» **Listed entries**:
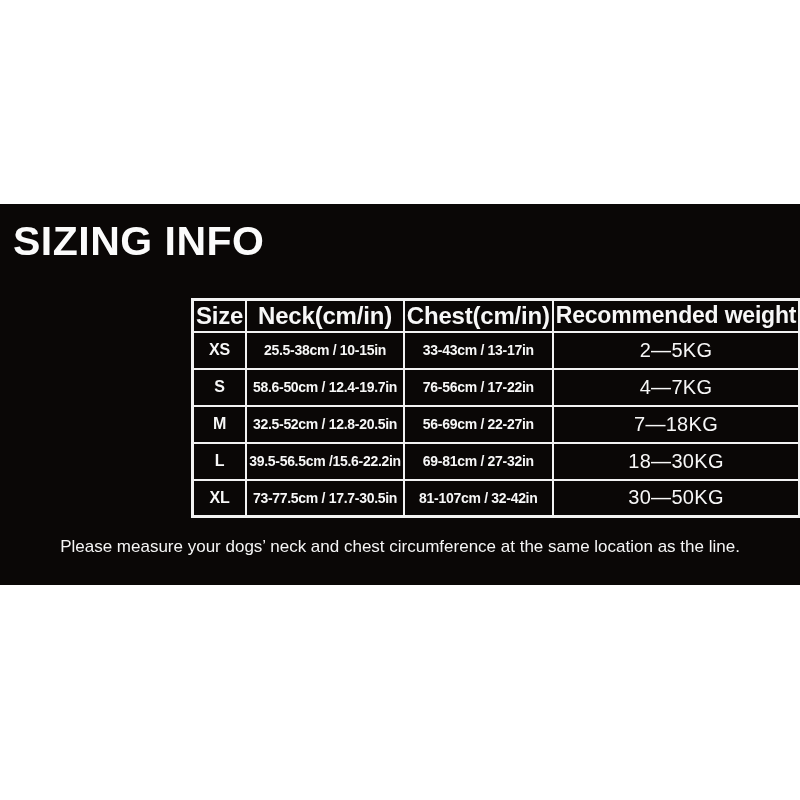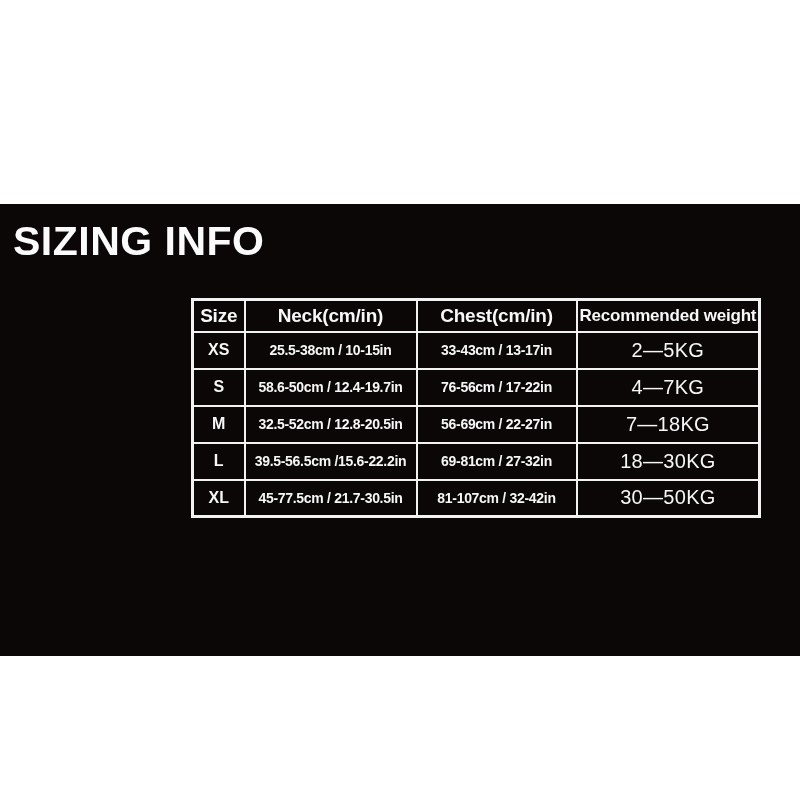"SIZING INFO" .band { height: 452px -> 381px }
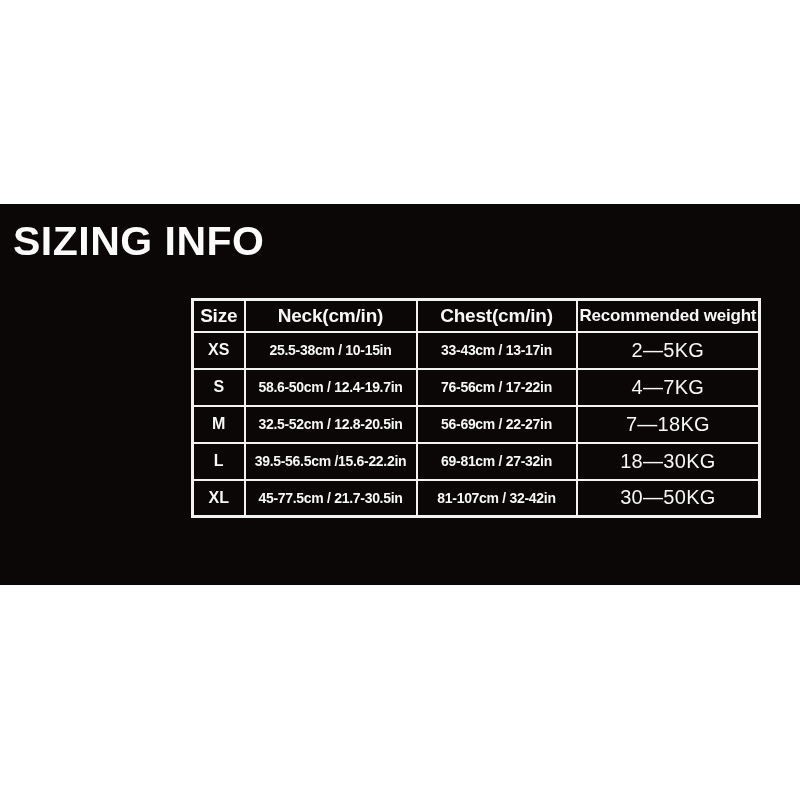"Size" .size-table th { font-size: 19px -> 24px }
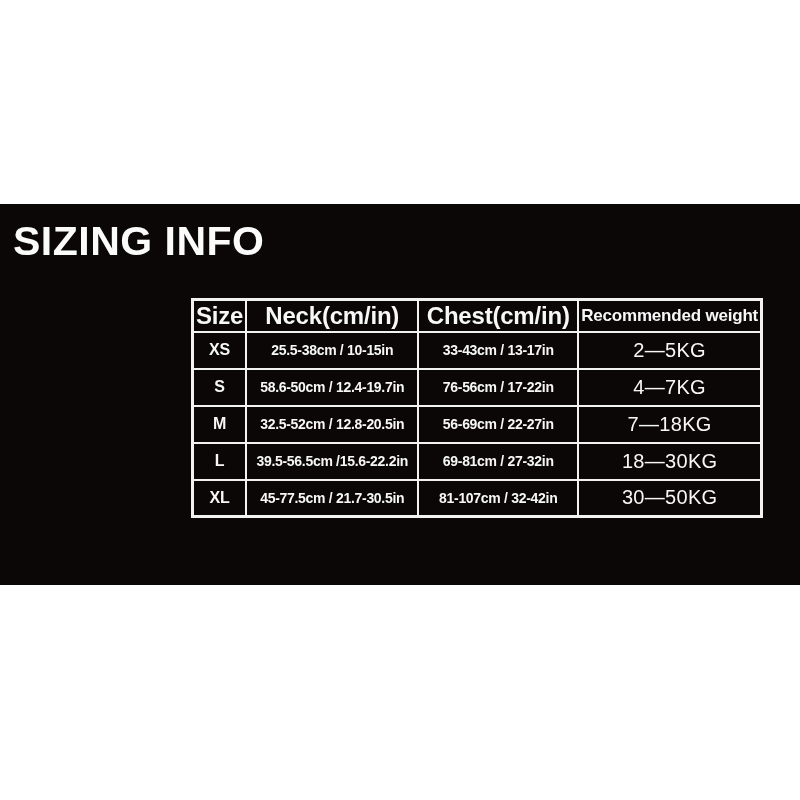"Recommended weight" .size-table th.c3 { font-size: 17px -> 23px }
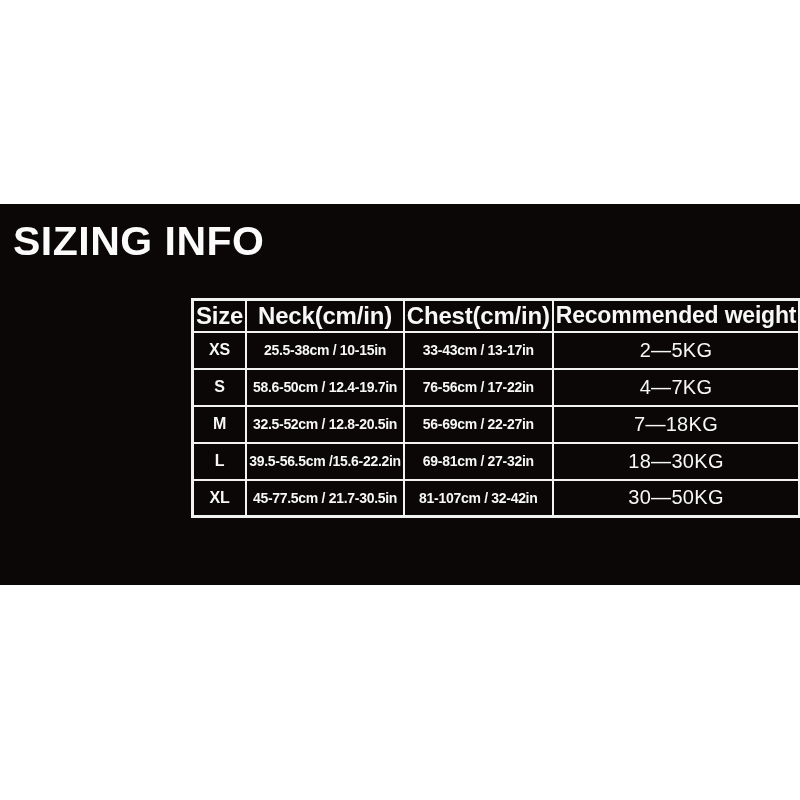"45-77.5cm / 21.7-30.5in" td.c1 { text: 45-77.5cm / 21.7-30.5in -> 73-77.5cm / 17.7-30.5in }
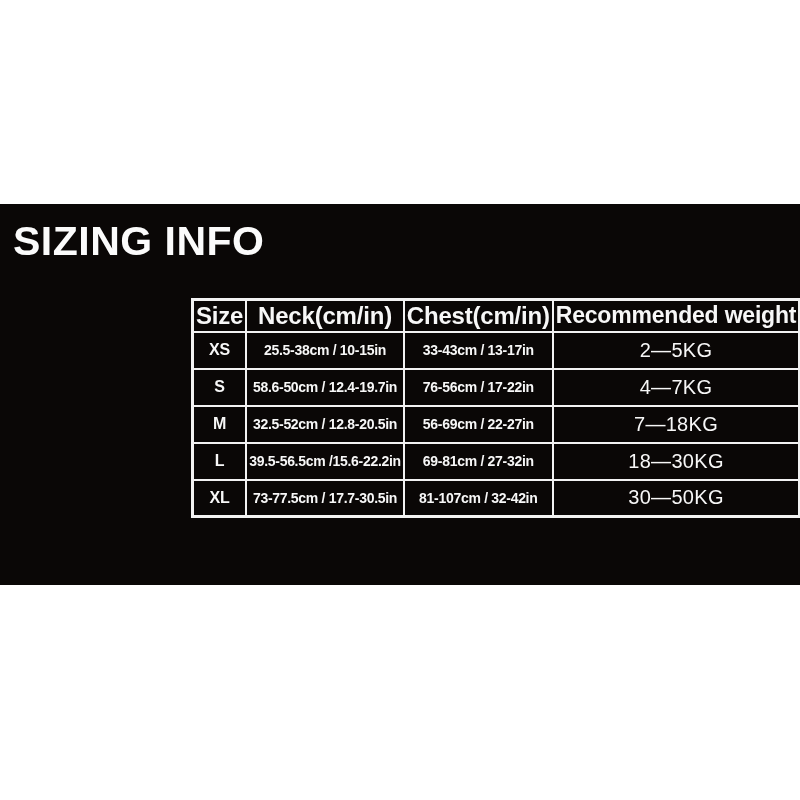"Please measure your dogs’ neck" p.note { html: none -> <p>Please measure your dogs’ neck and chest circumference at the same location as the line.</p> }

» **What you have to do**:
Everything from the line that contains "font-size: 17px ->" to the final line of the data is to be duplicated exactly, both ends included, except the pictures.

» **Exercise response**:
"Recommended weight" .size-table th.c3 { font-size: 17px -> 23px }
"45-77.5cm / 21.7-30.5in" td.c1 { text: 45-77.5cm / 21.7-30.5in -> 73-77.5cm / 17.7-30.5in }
"Please measure your dogs’ neck" p.note { html: none -> <p>Please measure your dogs’ neck and chest circumference at the same location as the line.</p> }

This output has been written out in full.